* _What to work on_: Apart from the pictures, print the data below exactly as given.

Segment Start: Data section

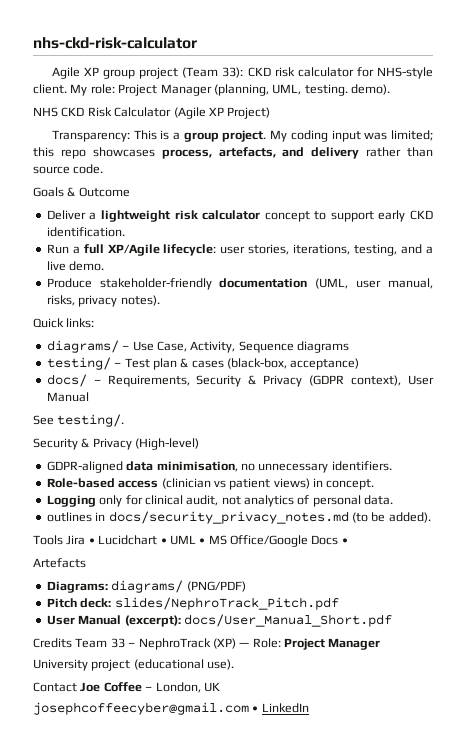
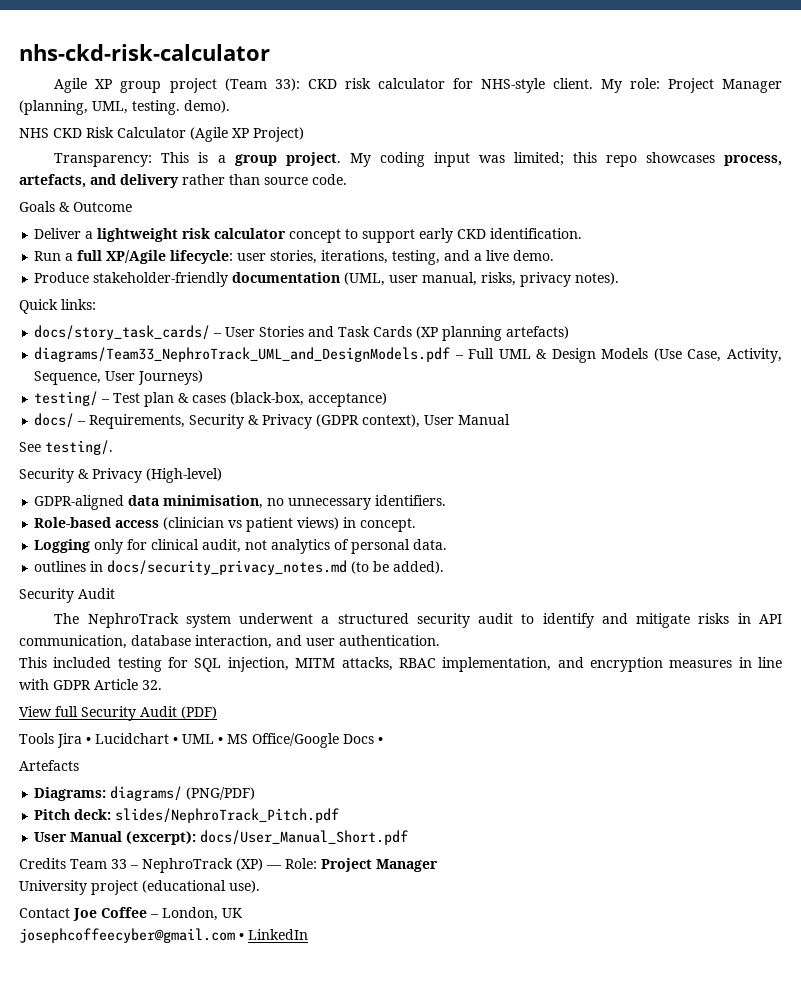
- diagrams/ – Use Case, Activity, Sequence diagrams
+ docs/story_task_cards/ – User Stories and Task Cards (XP planning artefacts)
+ diagrams/Team33_NephroTrack_UML_and_DesignModels.pdf – Full UML & Design Models (Use Case, Activity, Sequence, User Journeys)
  outlines in docs/security_privacy_notes.md (to be added).
+ Security Audit
+ The NephroTrack system underwent a structured security audit to identify and mitigate risks in API communication, database interaction, and user authentication.
+ This included testing for SQL injection, MITM attacks, RBAC implementation, and encryption measures in line with GDPR Article 32.
+ View full Security Audit (PDF)

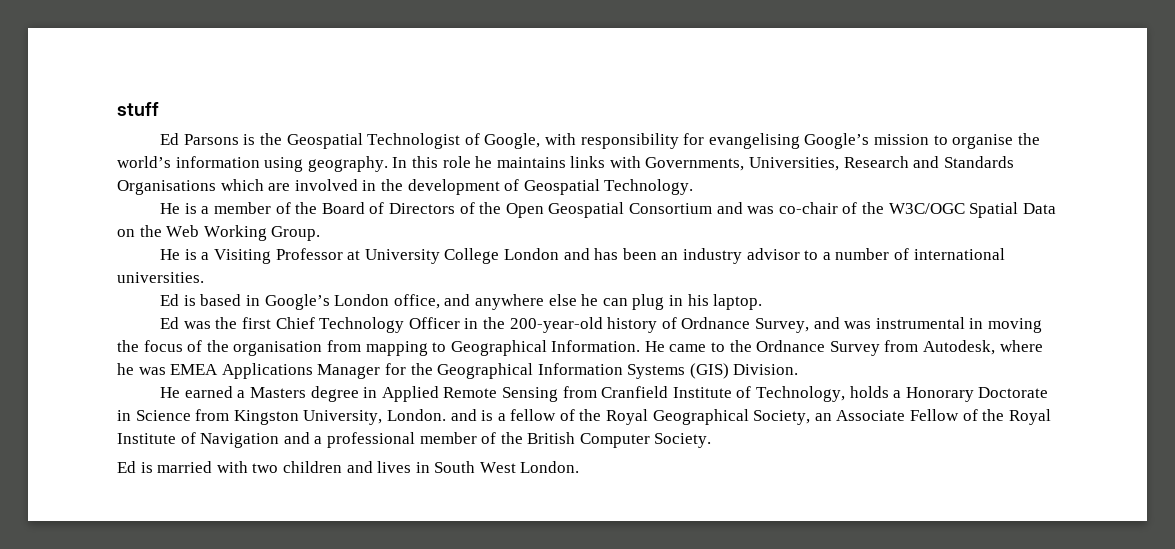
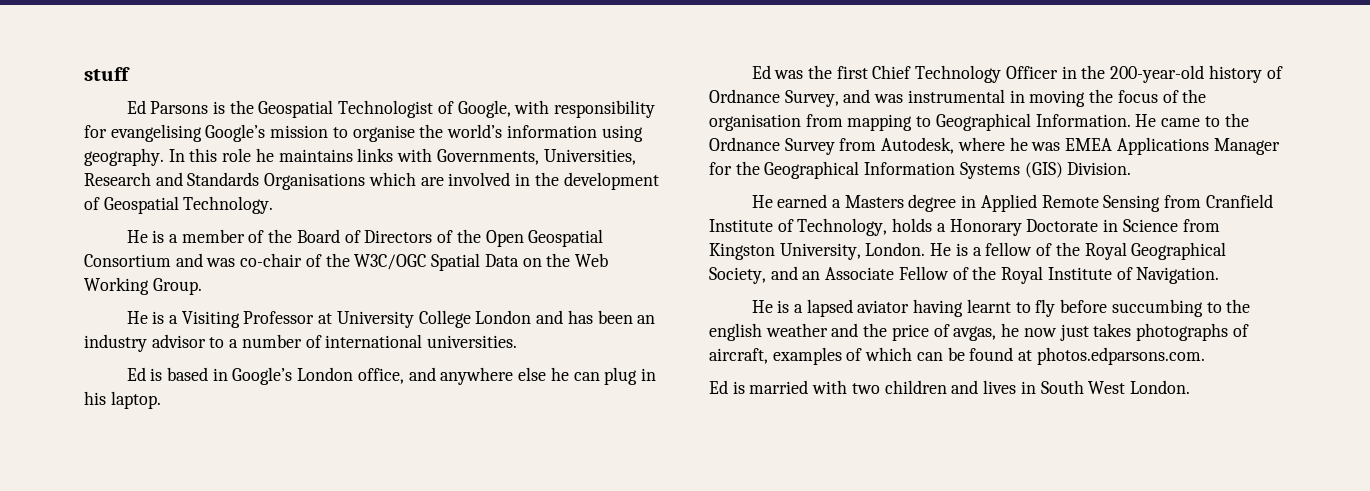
- He earned a Masters degree in Applied Remote Sensing from Cranfield Institute of Technology, holds a Honorary Doctorate in Science from Kingston University, London. and is a fellow of the Royal Geographical Society, an Associate Fellow of the Royal Institute of Navigation and a professional member of the British Computer Society.
+ He earned a Masters degree in Applied Remote Sensing from Cranfield Institute of Technology, holds a Honorary Doctorate in Science from Kingston University, London. He is a fellow of the Royal Geographical Society, and an Associate Fellow of the Royal Institute of Navigation.
+ He is a lapsed aviator having learnt to fly before succumbing to the english weather and the price of avgas, he now just takes photographs of aircraft, examples of which can be found at photos.edparsons.com.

Segment End: Data section

* _Exercise output_:
- diagrams/ – Use Case, Activity, Sequence diagrams
+ docs/story_task_cards/ – User Stories and Task Cards (XP planning artefacts)
+ diagrams/Team33_NephroTrack_UML_and_DesignModels.pdf – Full UML & Design Models (Use Case, Activity, Sequence, User Journeys)
  outlines in docs/security_privacy_notes.md (to be added).
+ Security Audit
+ The NephroTrack system underwent a structured security audit to identify and mitigate risks in API communication, database interaction, and user authentication.
+ This included testing for SQL injection, MITM attacks, RBAC implementation, and encryption measures in line with GDPR Article 32.
+ View full Security Audit (PDF)

- He earned a Masters degree in Applied Remote Sensing from Cranfield Institute of Technology, holds a Honorary Doctorate in Science from Kingston University, London. and is a fellow of the Royal Geographical Society, an Associate Fellow of the Royal Institute of Navigation and a professional member of the British Computer Society.
+ He earned a Masters degree in Applied Remote Sensing from Cranfield Institute of Technology, holds a Honorary Doctorate in Science from Kingston University, London. He is a fellow of the Royal Geographical Society, and an Associate Fellow of the Royal Institute of Navigation.
+ He is a lapsed aviator having learnt to fly before succumbing to the english weather and the price of avgas, he now just takes photographs of aircraft, examples of which can be found at photos.edparsons.com.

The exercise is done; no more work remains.